The following dialogue intrigued me:

“Every teacher tends to grade up students who resemble him the most. If your writing shows neat penmanship you regard that more important in a student than if it doesn’t. If you use big words you’re going to like students who write with big words.”

“Sure. What’s wrong with that?” DeWeese had said.

“Well, there’s something whacky here,” Phaedrus had said, “because the students I like the most, the ones I really feel a sense of identity with, are all failing!”

This is from chapter 12 of the amazing 1970s book Zen and the Art of Motorcycle Maintenance (which is nothing like the name suggests). “Phaedrus” is a college professor teaching rhetoric. DeWeese is his friend.
What Phaedrus describes is a subtle/unconscious version of simply playing favorites.

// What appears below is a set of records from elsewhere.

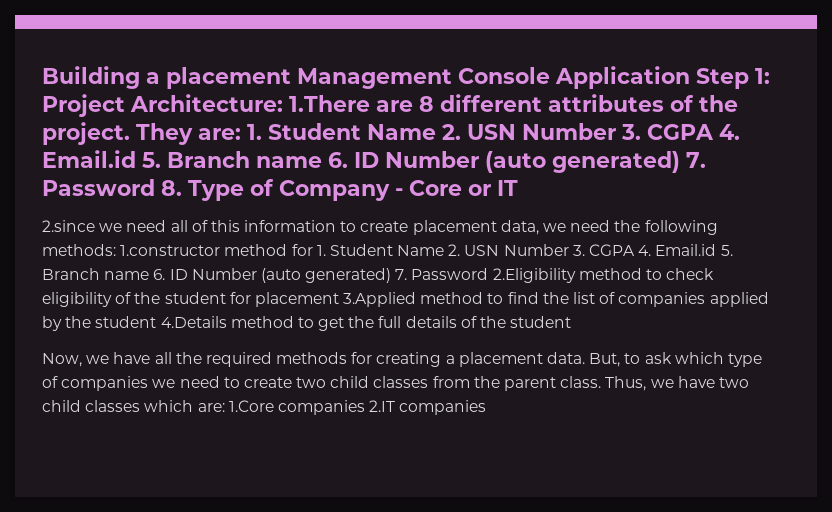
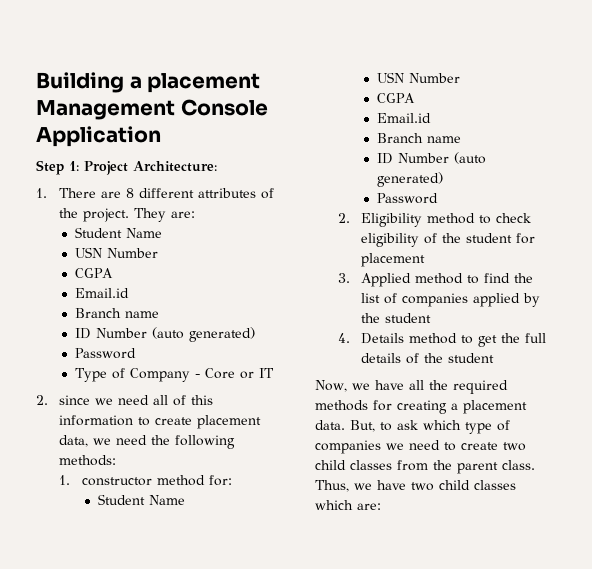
- Building a placement Management Console Application Step 1: Project Architecture: 1.There are 8 different attributes of the project.
+ Building a placement Management Console Application
+ Step 1: Project Architecture:
+ 1. There are 8 different attributes of the project.
- They are: 1. Student Name 2. USN Number 3. CGPA 4. Email.id 5. Branch name 6. ID Number (auto generated) 7. Password 8. Type of Company - Core or IT
+ They are:
+ Student Name
+ USN Number
+ CGPA
+ Email.id
+ Branch name
+ ID Number (auto generated)
+ Password
+ Type of Company - Core or IT
- 2.since we need all of this information to create placement data, we need the following methods: 1.constructor method for 1. Student Name 2. USN Number 3. CGPA 4. Email.id 5. Branch name 6. ID Number (auto generated) 7. Password 2.Eligibility method to check eligibility of the student for placement 3.Applied method to find the list of companies applied by the student 4.Details method to get the full details of the student
+ 2. since we need all of this information to create placement data, we need the following methods:
+ 1. constructor method for:
+ Student Name
+ USN Number
+ CGPA
+ Email.id
+ Branch name
+ ID Number (auto generated)
+ Password
+ 2. Eligibility method to check eligibility of the student for placement
+ 3. Applied method to find the list of companies applied by the student
+ 4. Details method to get the full details of the student
- Thus, we have two child classes which are: 1.Core companies 2.IT companies
+ Thus, we have two child classes which are:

I wondered how much I do it.

Say you are grading essays, or presentations, or debate speeches, etc. Which one is best? And what does the grade of “A” mean? “B”? “C”? If scoring is purely holistic (giving a grade based on what you ‘feel’), then the grades tend toward meaning “I like this student”/”I dislike this student”, to some extent or other. How to mitigate this is Rubrics.

One of my ongoing….disappointments with certain Western coworkers at my present workplace in Korea is that they have a passive hostility to the philosophy behind rubrics (or maybe it’s just plain old laziness). That attitude undermines the whole endeavor, I feel.

For example, a presentation contest. “I like Tina and Emily; they are so polite; they worked so hard on that powerpoint; I think they should win”.  That’s the basic attitude one tends towards without a rubric.

I have been part of two presentation contests here: One in early 2012 and one early 2013. In the weeks before the 2012 contest, I was trying to figure out what made a good presentation. From my research, a rubric slowly came together. It was divided into scores for Body Language, Vocal, Visuals, Content, and Group-Cohesion. A series of Yes/No questions awards most points. For example, under the Body Language score were several subscores including ‘Smiling’. Good presenters ought not look depressed (and many do). The judge watches and asks, “Are the presenters smiling?” If “Always” then 2 points; if “Sometimes” then 1 point; if “Never” then 0. Unless the judge is lying or mistaken, this system eliminates most bias, which would otherwise run the show. I was proud of this rubric.

I was able to use the rubric successfully in many classes. It shows students exactly how to improve. Hand them their rubrics at the end, and it’s right there. It also gives classmates an easy way to review their peers. / Unfortunately,  in the actual contest this year, I was the only one who consistently used it; others generally fell back on “That one seems better”, which falls into the Phaedrian Grading Trap (above).